The story goes, one day as her station filled up with blue-rinse ladies, and their pin-stripe-suited hubbies, Mother plonked the three-tier cake tray onto one of her tables, and an errant éclair slide off to kerplop into the lap of a gentleman with a large corporation.
Quick as a flash, with a mind to save her potential tip, Mother scooped the éclair from the gent’s lap. And vigorously began rubbing the spilled cream-filling from his trousers. The pink-faced gent, blushing to the crown of his bald pate, wriggled in great agitation.
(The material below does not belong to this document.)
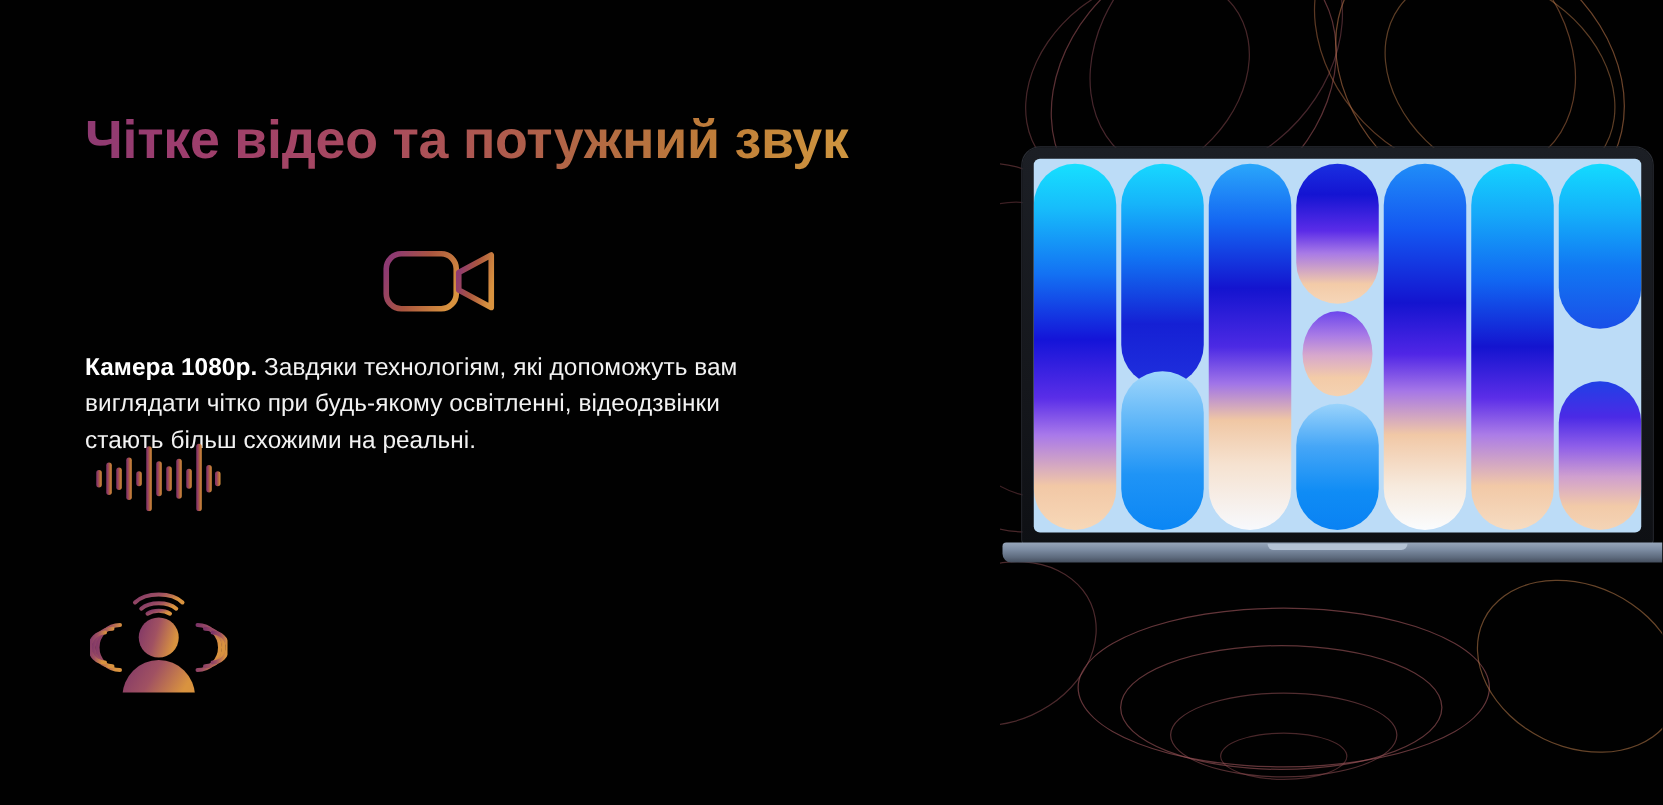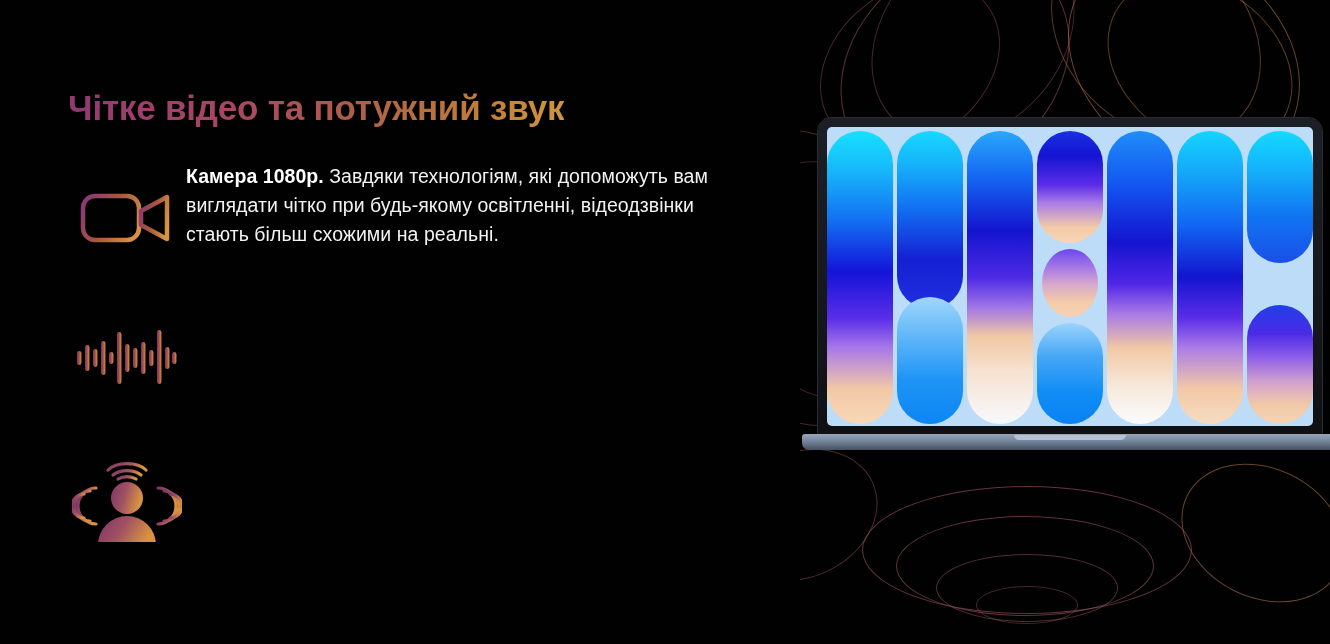"Чітке відео та потужний звук" .headline { font-size: 35px -> 43px }
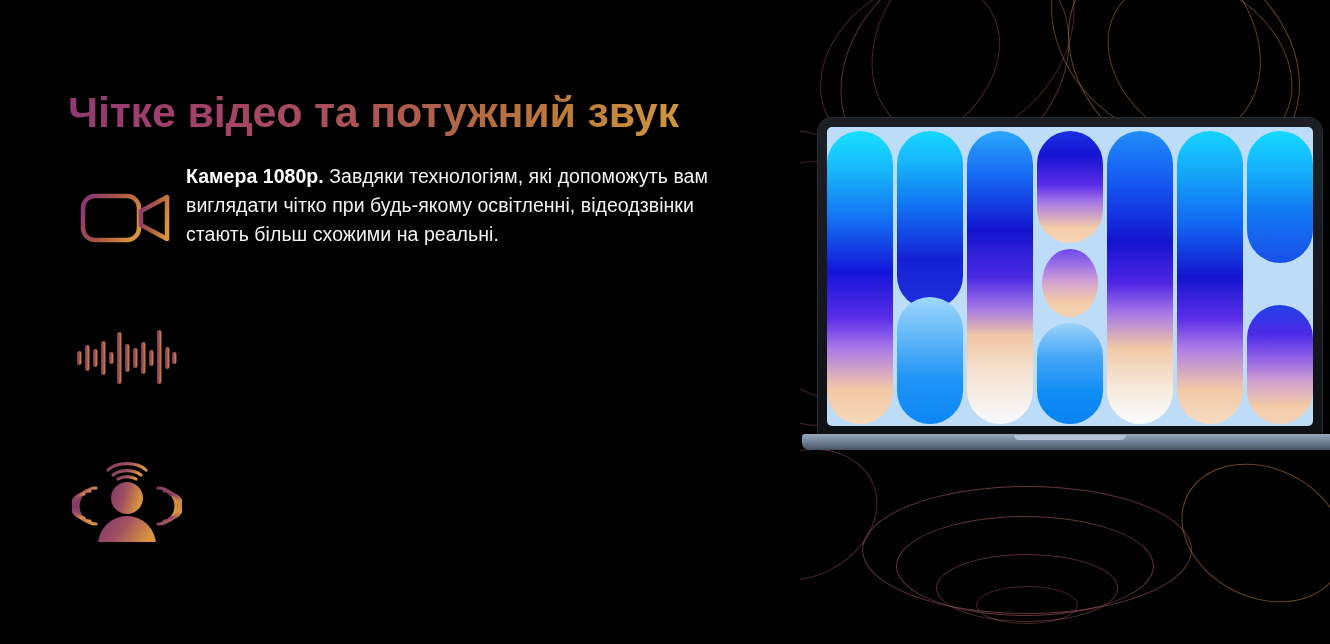"Камера 1080p. Завдяки технологіям, які" .feature { align-items: flex-end -> center; flex-direction: none -> column }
The squeals from his wife finally alerted Mother to the full picture.
There she was, in a crowded tearoom, down on her knees obliviously rubbing the poor man’s crotch to his great embarrassment, and the delight of all seated nearby.
It is probably just as well I recalled that incident when, as a boy serving in the Royal Navy, I spilled soup into the lap of First Sea Lord of the Admiralty - Lord Louis Mountbatten.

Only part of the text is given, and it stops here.